# Requirement
Go to the line below containing "total: 19219.62 -> 19130.63" and print exactly from there through the line containing "total: 7227.45 -> 6787.59", both included. Print nothing else.

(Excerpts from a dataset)
------------------------------------------------------------

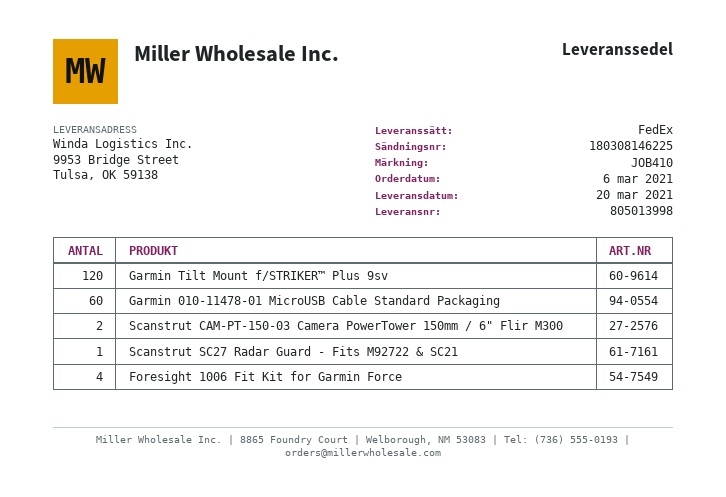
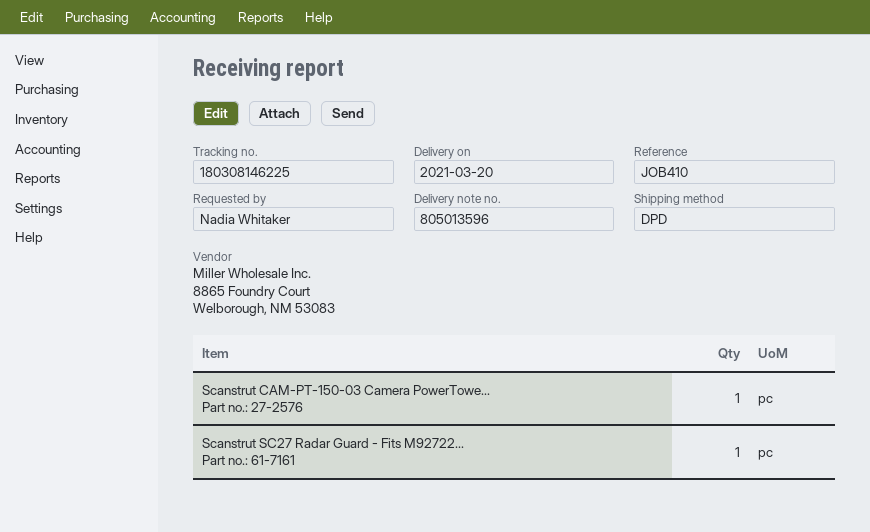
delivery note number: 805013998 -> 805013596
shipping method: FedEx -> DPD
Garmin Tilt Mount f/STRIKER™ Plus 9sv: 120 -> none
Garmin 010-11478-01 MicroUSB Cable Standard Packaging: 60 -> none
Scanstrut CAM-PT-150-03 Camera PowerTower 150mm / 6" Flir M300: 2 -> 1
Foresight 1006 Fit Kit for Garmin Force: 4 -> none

------------------------------------------------------------

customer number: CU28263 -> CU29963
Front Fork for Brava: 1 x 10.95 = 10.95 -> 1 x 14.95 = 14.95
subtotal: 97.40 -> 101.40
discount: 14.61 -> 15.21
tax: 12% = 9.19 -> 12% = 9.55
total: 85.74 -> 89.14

------------------------------------------------------------

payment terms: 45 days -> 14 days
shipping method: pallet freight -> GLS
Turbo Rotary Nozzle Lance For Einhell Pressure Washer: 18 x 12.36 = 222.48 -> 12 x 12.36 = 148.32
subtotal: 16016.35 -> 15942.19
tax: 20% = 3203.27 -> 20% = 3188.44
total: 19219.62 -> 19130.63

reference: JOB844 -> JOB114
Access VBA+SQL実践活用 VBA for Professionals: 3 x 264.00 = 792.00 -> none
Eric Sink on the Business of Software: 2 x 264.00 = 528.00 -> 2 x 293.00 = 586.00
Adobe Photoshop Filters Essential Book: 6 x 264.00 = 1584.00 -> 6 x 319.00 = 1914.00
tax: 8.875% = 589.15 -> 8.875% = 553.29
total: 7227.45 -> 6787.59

------------------------------------------------------------

# Output for this task
total: 19219.62 -> 19130.63

reference: JOB844 -> JOB114
Access VBA+SQL実践活用 VBA for Professionals: 3 x 264.00 = 792.00 -> none
Eric Sink on the Business of Software: 2 x 264.00 = 528.00 -> 2 x 293.00 = 586.00
Adobe Photoshop Filters Essential Book: 6 x 264.00 = 1584.00 -> 6 x 319.00 = 1914.00
tax: 8.875% = 589.15 -> 8.875% = 553.29
total: 7227.45 -> 6787.59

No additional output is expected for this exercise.